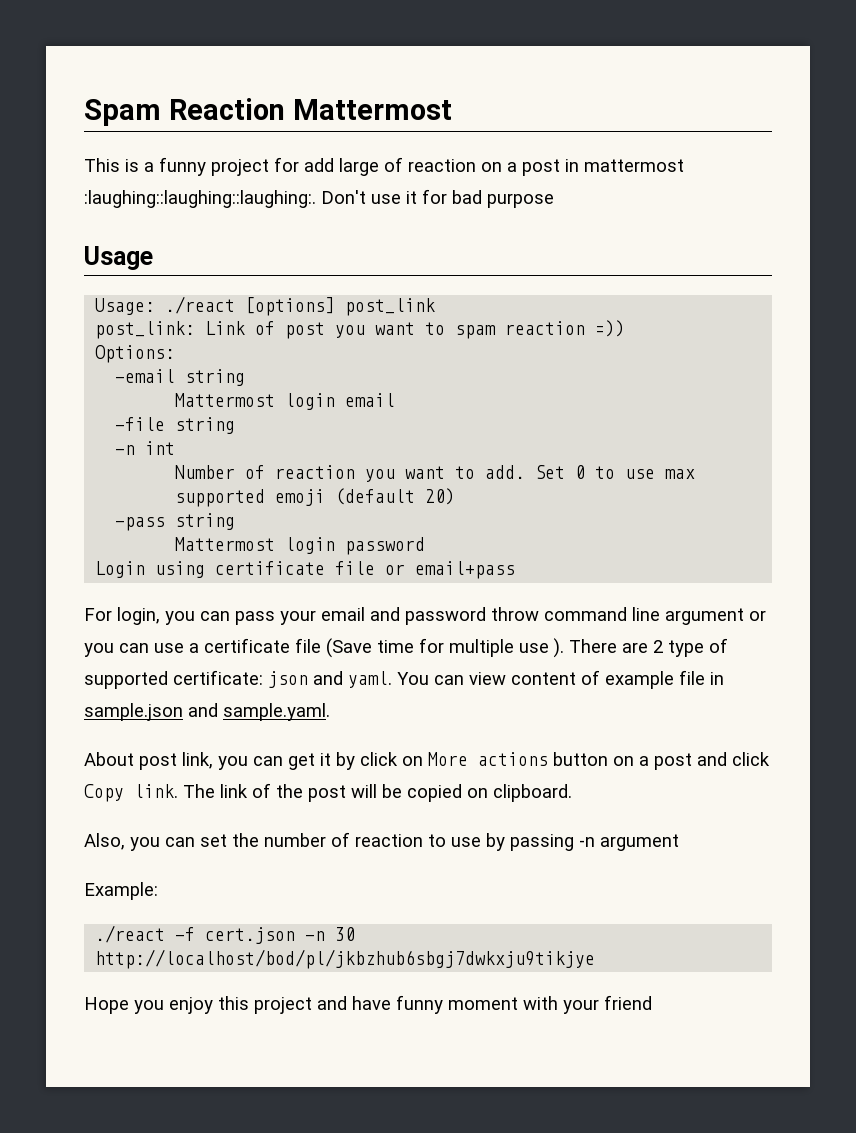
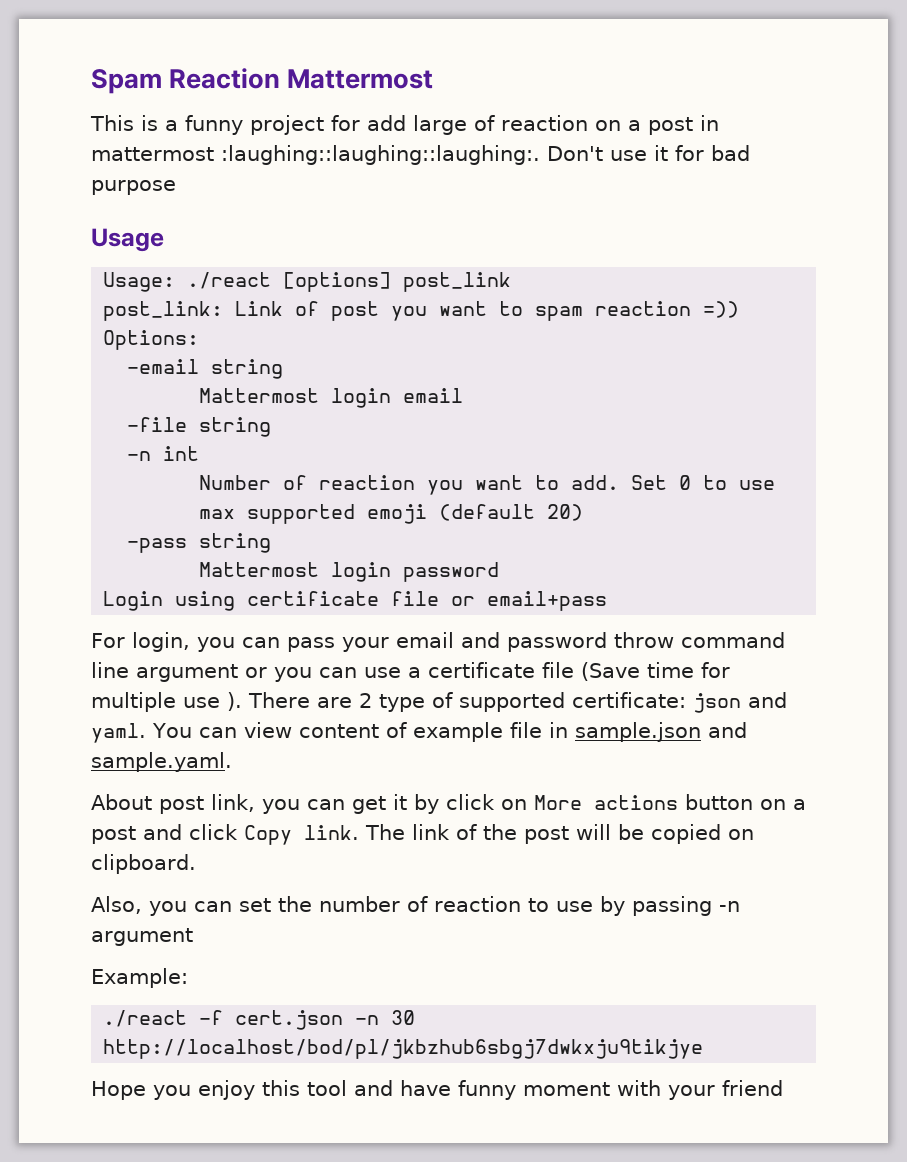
[254,997,312,1014] project -> [307,1080,347,1096] tool

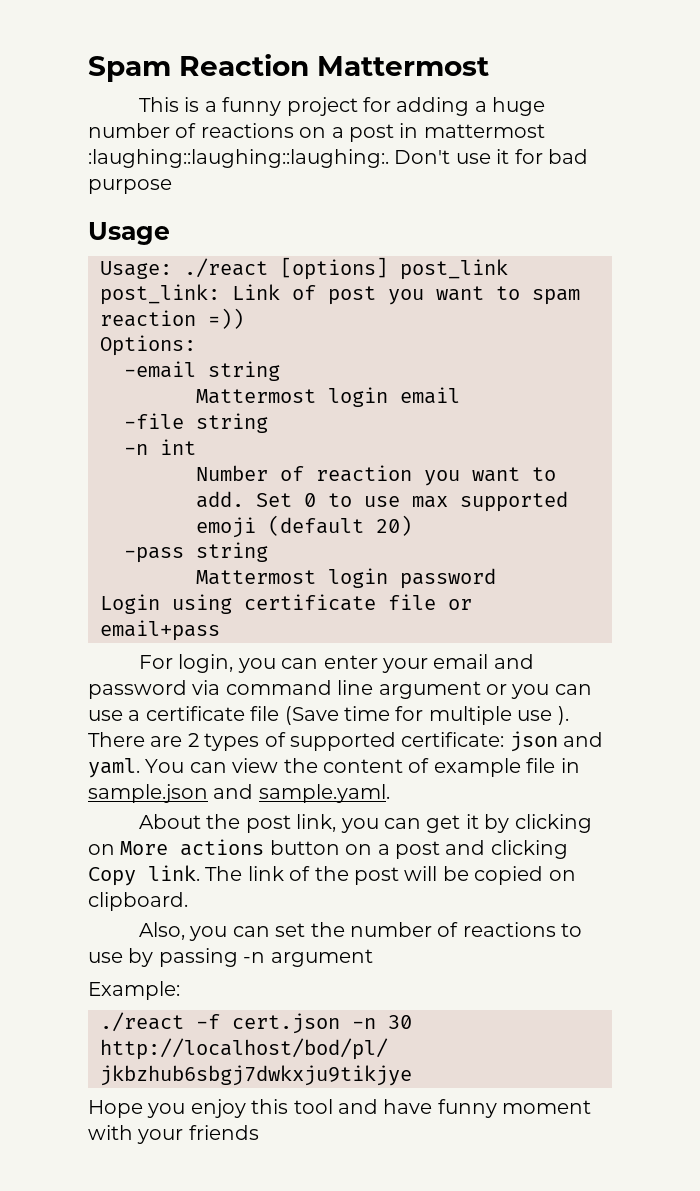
[367,115,588,135] add large of reaction -> [396,97,546,116] [88,123,294,138] adding a huge number of reactions
[286,637,335,652] pass -> [323,655,378,669] enter
[613,632,674,648] throw -> [192,680,221,695] via
[379,694,425,712] type -> [204,733,260,751] types
(292, 730) none -> [283,758,318,773] the
(152, 802) none -> [206,814,241,829] the
[446,794,495,810] click -> [514,814,592,833] clicking
[189,824,238,840] click -> [490,840,568,859] clicking
[434,896,521,912] reaction -> [462,922,556,937] reactions
[722,1080,783,1096] friend -> [188,1125,259,1140] friends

--

** Exercise directions **
Each line from the one containing "[379,694,425,712] type ->" through the final line of the listing above should be returned exactly; return nothing else.

** Solution for this exercise **
[379,694,425,712] type -> [204,733,260,751] types
(292, 730) none -> [283,758,318,773] the
(152, 802) none -> [206,814,241,829] the
[446,794,495,810] click -> [514,814,592,833] clicking
[189,824,238,840] click -> [490,840,568,859] clicking
[434,896,521,912] reaction -> [462,922,556,937] reactions
[722,1080,783,1096] friend -> [188,1125,259,1140] friends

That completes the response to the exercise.